═══ Extracted data ═══
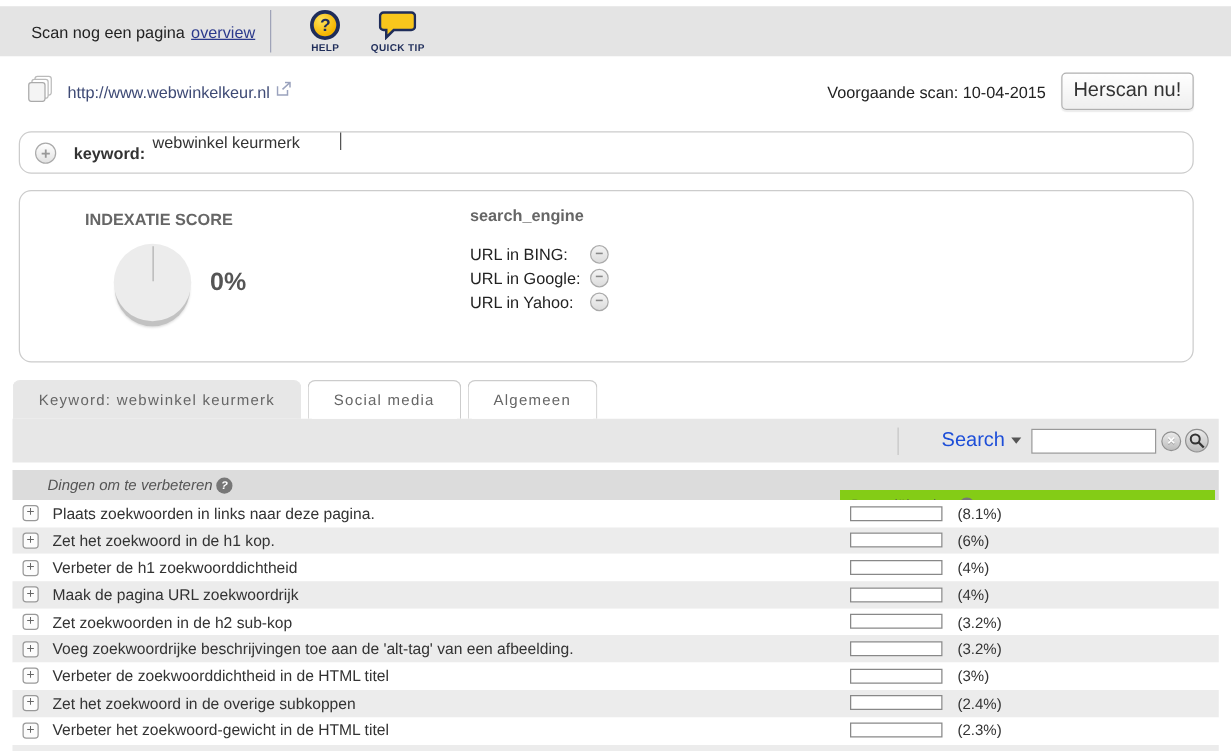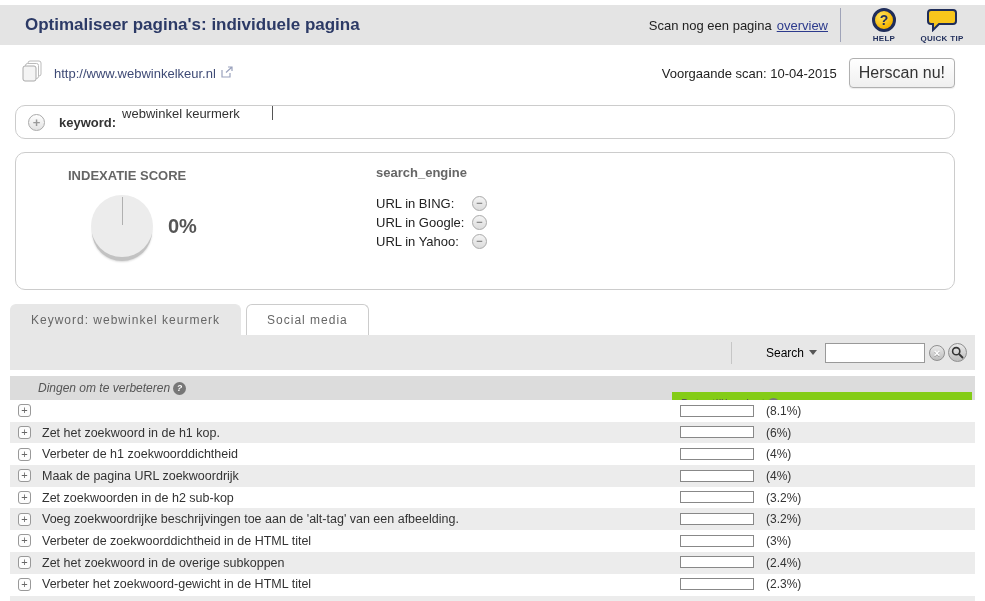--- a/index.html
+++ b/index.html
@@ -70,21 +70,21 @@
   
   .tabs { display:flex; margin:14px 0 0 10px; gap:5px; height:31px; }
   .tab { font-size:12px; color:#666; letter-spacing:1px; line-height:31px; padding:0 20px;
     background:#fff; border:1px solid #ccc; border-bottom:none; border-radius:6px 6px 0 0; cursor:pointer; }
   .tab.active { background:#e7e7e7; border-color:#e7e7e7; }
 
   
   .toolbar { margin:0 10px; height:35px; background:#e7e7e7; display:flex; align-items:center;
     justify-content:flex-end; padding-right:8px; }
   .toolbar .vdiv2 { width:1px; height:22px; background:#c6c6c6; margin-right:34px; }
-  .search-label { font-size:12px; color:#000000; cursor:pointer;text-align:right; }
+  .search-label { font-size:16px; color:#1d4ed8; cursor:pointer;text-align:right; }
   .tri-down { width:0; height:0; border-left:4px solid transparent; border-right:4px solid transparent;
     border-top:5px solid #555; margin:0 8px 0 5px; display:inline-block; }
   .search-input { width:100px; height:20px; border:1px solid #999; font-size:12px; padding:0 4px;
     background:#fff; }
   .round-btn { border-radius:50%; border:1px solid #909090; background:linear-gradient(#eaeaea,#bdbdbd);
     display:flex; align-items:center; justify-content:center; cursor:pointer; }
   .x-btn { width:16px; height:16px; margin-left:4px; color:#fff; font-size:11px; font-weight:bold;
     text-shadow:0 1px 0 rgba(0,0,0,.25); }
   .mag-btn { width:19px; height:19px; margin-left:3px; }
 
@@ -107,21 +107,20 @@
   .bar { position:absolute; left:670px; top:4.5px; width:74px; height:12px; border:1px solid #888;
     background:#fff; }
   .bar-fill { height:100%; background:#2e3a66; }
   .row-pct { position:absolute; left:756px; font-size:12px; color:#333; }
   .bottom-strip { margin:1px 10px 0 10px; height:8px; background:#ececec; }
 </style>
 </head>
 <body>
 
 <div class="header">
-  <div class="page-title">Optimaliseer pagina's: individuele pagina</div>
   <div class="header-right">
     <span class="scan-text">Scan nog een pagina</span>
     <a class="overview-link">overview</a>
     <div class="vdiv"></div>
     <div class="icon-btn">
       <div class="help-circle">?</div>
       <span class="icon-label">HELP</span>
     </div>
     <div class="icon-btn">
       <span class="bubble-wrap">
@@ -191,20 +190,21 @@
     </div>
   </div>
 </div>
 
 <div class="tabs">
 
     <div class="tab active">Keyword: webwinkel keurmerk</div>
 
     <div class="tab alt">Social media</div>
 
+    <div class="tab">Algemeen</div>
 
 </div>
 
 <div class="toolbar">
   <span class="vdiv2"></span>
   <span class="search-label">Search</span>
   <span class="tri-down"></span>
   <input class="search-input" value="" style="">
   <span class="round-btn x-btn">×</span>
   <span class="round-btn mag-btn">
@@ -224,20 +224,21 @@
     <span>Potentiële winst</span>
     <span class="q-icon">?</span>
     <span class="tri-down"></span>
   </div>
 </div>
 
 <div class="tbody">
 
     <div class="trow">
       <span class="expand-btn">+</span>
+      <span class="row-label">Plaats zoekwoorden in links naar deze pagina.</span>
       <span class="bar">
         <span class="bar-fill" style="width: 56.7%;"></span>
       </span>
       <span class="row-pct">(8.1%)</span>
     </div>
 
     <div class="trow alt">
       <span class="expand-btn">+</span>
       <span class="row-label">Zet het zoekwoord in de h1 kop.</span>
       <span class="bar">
═══
═══ Extracted data ═══
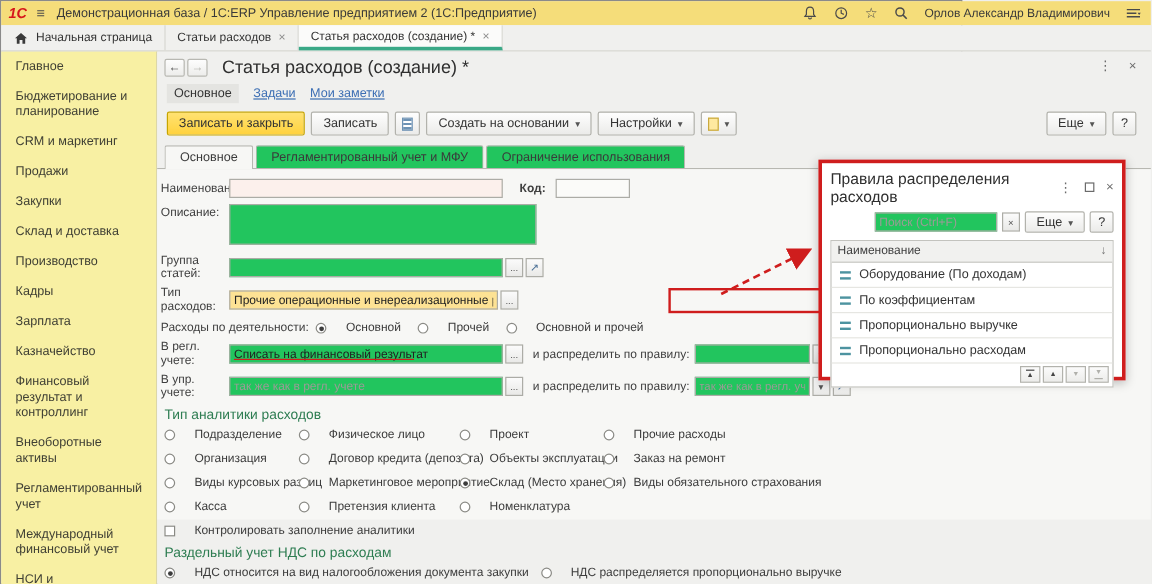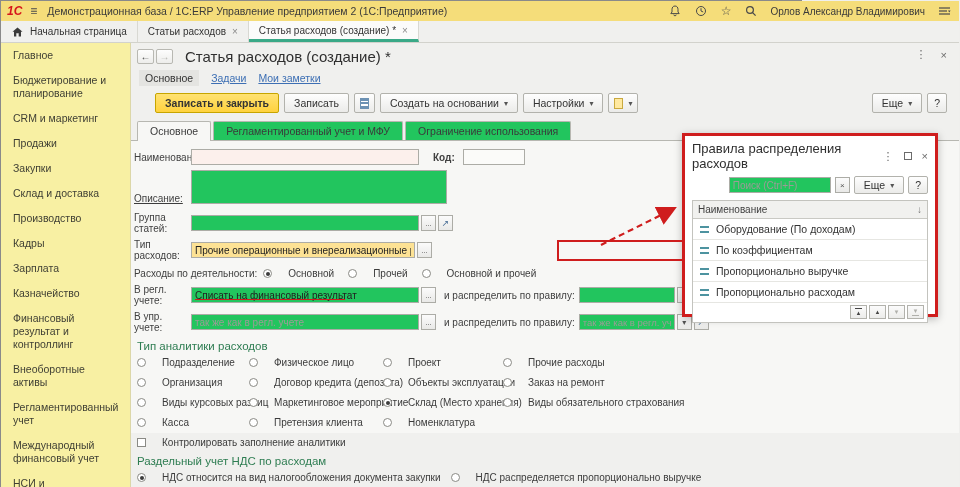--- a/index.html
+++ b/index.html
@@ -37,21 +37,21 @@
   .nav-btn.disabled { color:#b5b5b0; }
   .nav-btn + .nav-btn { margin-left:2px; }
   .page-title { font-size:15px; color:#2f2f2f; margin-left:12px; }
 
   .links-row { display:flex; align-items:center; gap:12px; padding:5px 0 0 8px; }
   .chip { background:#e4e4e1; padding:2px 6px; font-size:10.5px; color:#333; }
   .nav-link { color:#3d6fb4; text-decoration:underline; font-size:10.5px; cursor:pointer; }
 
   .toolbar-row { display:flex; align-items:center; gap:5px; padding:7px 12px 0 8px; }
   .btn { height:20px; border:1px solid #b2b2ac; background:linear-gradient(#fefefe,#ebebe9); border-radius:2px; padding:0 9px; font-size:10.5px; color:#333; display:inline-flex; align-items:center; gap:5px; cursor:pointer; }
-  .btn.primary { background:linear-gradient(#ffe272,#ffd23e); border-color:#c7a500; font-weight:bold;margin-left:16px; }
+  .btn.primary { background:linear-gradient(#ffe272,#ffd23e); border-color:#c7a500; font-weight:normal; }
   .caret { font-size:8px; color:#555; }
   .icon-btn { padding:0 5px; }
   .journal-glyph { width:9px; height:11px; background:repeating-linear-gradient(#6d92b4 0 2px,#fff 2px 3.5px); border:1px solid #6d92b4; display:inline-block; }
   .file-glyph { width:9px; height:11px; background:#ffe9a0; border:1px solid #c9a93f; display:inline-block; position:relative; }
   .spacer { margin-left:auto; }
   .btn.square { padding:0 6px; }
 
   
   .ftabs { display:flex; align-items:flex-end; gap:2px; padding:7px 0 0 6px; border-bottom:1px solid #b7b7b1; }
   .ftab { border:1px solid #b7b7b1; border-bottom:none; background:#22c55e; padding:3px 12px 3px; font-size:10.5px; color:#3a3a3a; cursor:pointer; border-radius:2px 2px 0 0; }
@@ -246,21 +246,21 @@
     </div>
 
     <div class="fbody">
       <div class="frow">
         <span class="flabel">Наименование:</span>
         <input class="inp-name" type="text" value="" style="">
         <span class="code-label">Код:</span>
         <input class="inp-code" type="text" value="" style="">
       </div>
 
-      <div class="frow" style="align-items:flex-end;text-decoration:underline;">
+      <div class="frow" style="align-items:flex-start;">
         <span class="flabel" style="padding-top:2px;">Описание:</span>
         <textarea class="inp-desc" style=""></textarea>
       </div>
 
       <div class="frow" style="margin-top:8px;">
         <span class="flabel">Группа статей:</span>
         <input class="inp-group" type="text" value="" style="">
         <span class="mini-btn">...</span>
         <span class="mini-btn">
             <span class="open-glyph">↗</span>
═══
### Exercise directions
Lines holding the word "input" are the answer; copy each one from the records above.

### Answer space
   .search-input { width:100px; height:20px; border:1px solid #999; font-size:12px; padding:0 4px;
   <input class="search-input" value="" style="">
         <input class="inp-name" type="text" value="" style="">
         <input class="inp-code" type="text" value="" style="">
         <input class="inp-group" type="text" value="" style="">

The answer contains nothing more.